Two theories are reported on the mechanism of action. The first one involves blocking of postsynaptic dopamine D2 receptors (suppresses chorea).[10] The second theory suggests that symptomatic relief is due to its sedating effects.[11] Tiapride, Clozapine, and Olanzapine present option treatment in this case.


One type of chemical messenger known to be affected in Huntington’s disease is gamma-aminobutyric acid (GABA). Because individuals with this disease have reduced levels of GABA in the brain thus resulting in anxiety, this category of drugs works by enhancing GABA action making the neurons become lesser active and therefore combating anxiety.[12] Lorazepam and Alprazolam are examples of intermediate-acting benzodiazepines whereas Clonazepam and Diazepam are examples of long-acting benzodiazepines that are practiced in treating anxiety in HD.

Glutamate antagonists

These drugs have been proven useful in clinical trials.[13] Although proven successful against chorea and improvement in motor scores, the majority of these drugs have shown adverse effects. Among the drugs, Amantadine has proven useful against choreicdyskinesias in some patients. Others include Remacemide, Riluzole, and Ketamine.[13],[14]

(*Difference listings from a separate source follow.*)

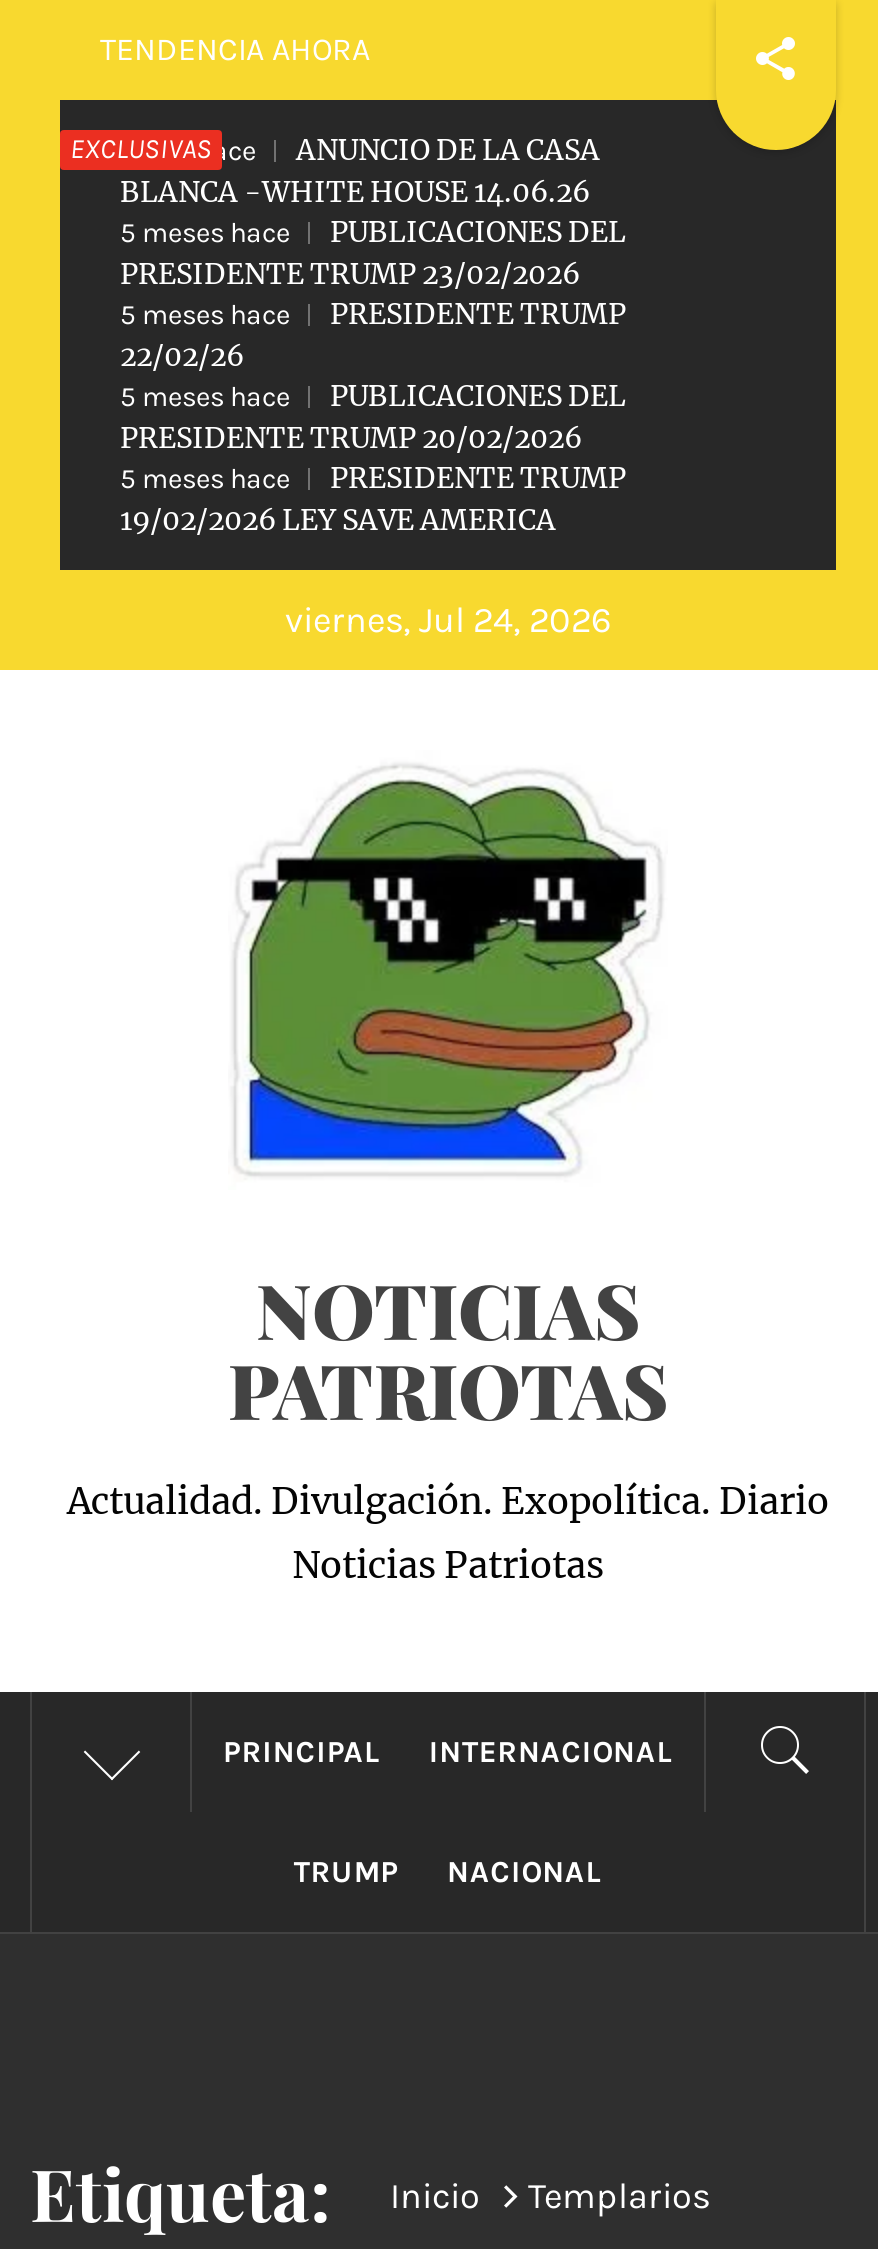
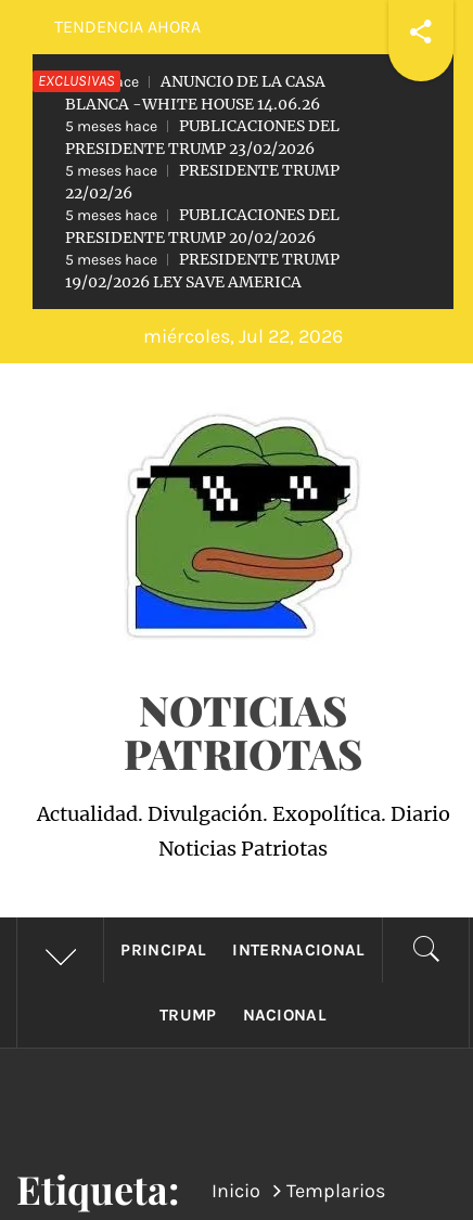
[285,598,611,642] viernes, Jul 24, 2026 -> [143,324,343,348] miércoles, Jul 22, 2026

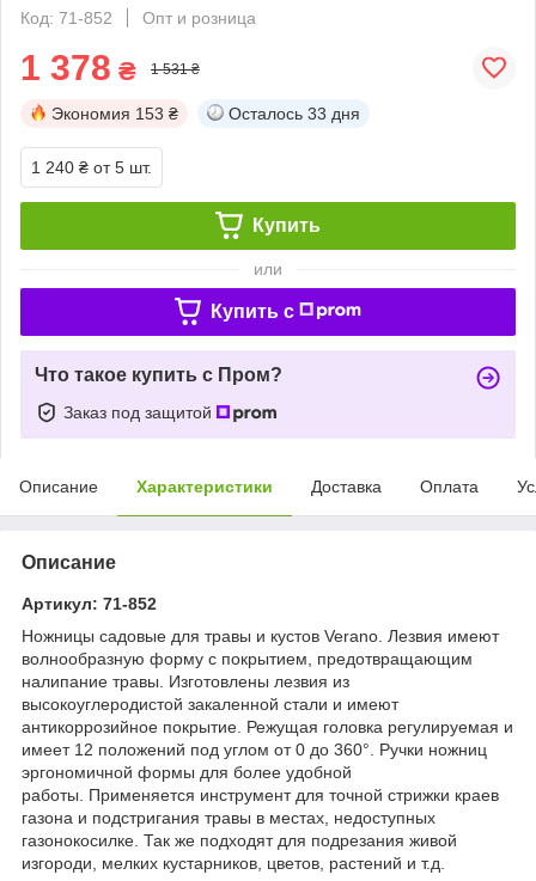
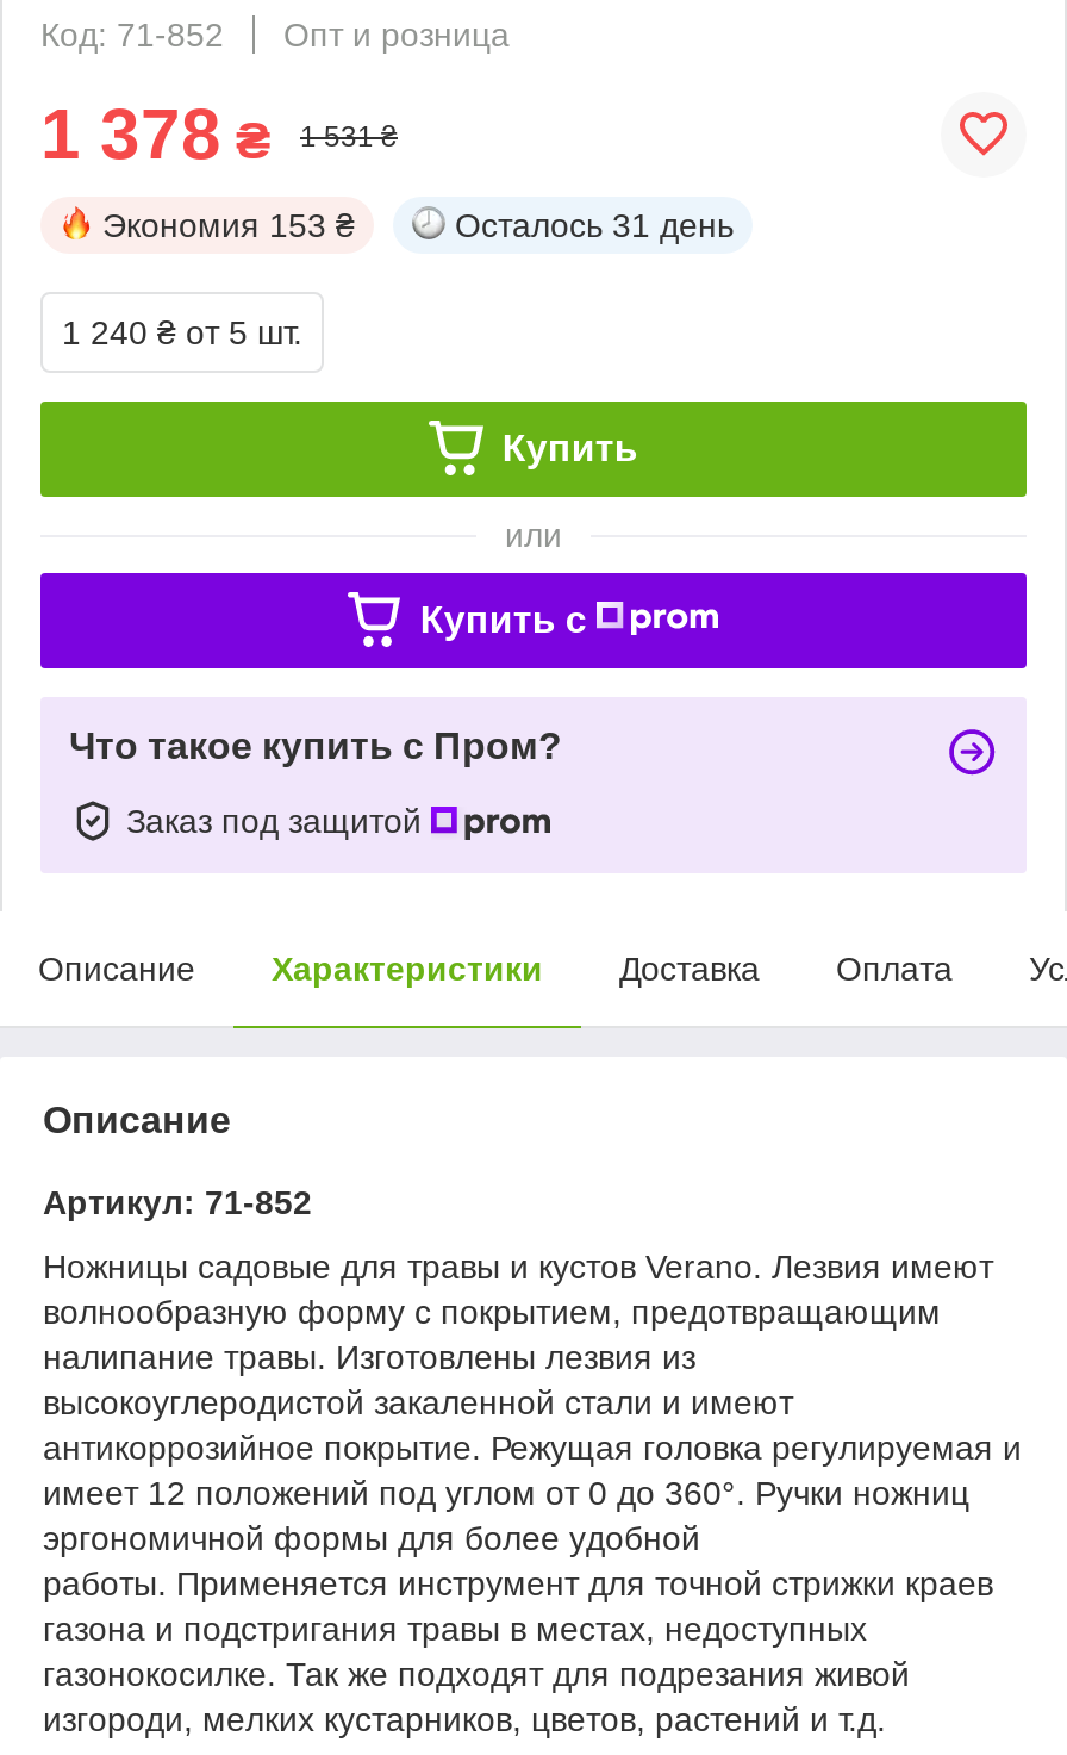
[229,104,360,123] Осталось 33 дня -> [455,206,734,244] Осталось 31 день

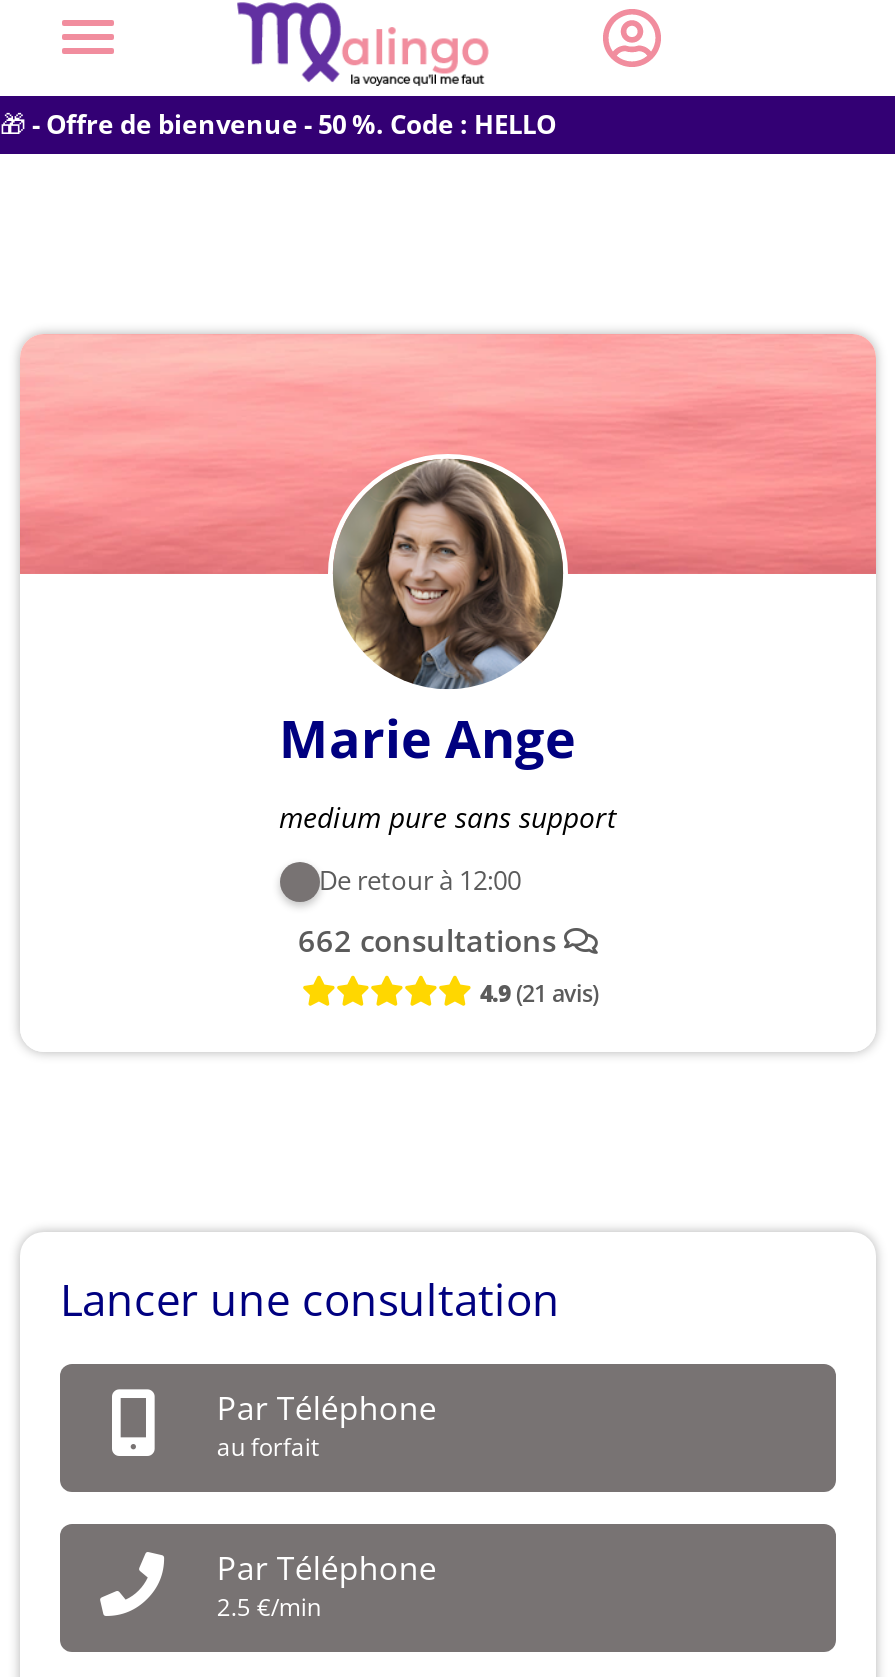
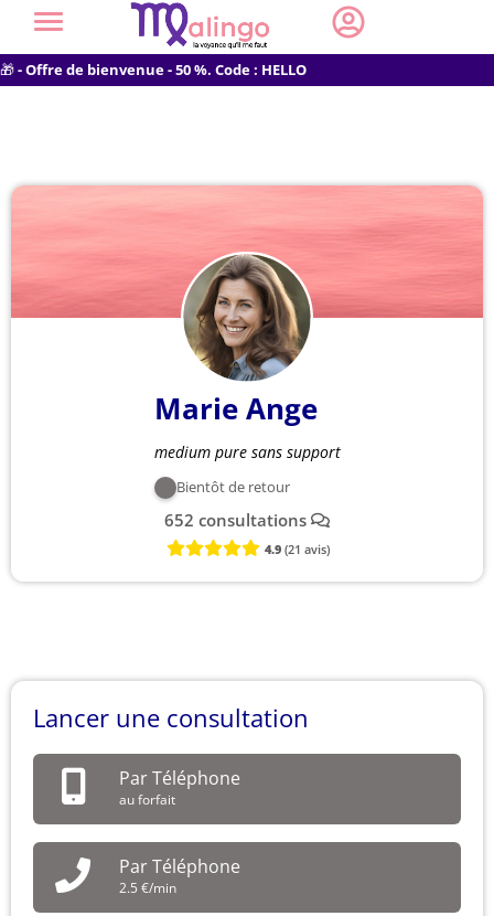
[319,863,521,899] De retour à 12:00 -> [176,477,289,497] Bientôt de retour
[298,920,564,960] 662 consultations -> [164,509,311,531] 652 consultations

Acetylcholinesterase inhibitors

Acetylcholine is essential for the cognitive function of the brain and one of the symptoms of the onset of HD is cognitive dysfunction.[15] It includes psychomotor symptoms, visuospatial deficits, perceptual deficits, memory loss as well as trouble in learning new skills.[16] The brain undergoes certain structural and functional deficits,[17] which eventually leads to frontal and subcortical dementia.[18] Decreased acetylcholine levels have been noted in HD patients.[19],[20] Hence, acetylcholinesterase may be useful in increasing the acetylcholine levels and thereby improving the loss of cognitive impairment. Examples in this category are Galantamine and Rivastigmine.


Cannabinoid receptors (CB1) are modulators of neurotransmitters in the brain and are present in abundance in basal ganglia.[21],[22] These CB1 receptors play a major role in the motor responses.[23] Activation of these receptors decreases locomotion, whereas antagonizing of these receptors results in hyperlocomotion.[24],[25] Endocannabinoids reduce the effects of neurodegeneration and were shown to protect neurons via CB1 receptor-mediated inhibition of glutamate exocytosis as well as closing voltage-sensitive calcium channels and reducing anti-oxidant activity[26],[27] like Nabilone and Synthetic Δ9-tetrahydrocannabinol.


Lithium has long been shown to have a wide range of molecular effects. It is involved in several pathophysiological changes such as oxidative stress, apoptosis, inflammation, environmental stress, glial dysfunction, neurotrophic factor deficiency, excitotoxicity as well as mitochondrial and endoplasmic reticulum disruption.[41] Lithium acts by inhibiting a protein kinase called glycogen synthase kinase 3 (GSK-3), a serine/threonine-protein kinase that functions in intracellular signal transmission by protein phosphorylation. Inhibition of this enzyme appears to have a neuroprotective effect in neurodegenerative diseases such as HD.[42]

Deep brain stimulation

Research suggests that this involves multiple mechanisms, including shaping the electrical and neurochemical activity of brain cells near the electrode. It also modulates neural network activity in the brain in general.[43]

Cell-based Treatments for Huntington Disease

Gene therapy

Ideal gene therapy for HD is to target and reduce the transcript of an mHTT allele with RNAi or antisense oligonucleotides (ASOs) without affecting the normal functioning of HTT.[44],[45],[46] Recent studies have shown that it is possible to decrease the mHTT levels that directly correlates to the knockdown of mutant and normal alleles of HTT transcript in RNAi mouse models.[47] Davidson group reported that short-hairpin RNA (shRNA) is more potent and displays better safety profiles than miRNA in knocking down mHTT in rodent models. However, a drawback it results in higher levels of cell toxicity compared to miRNA.[47] RNAi approaches that non-specifically target both mutant and normal alleles have raised serious safety concerns. The normal physiological role of HTT remains largely unknown, moreover, HTT knockout mice are embryonically lethal.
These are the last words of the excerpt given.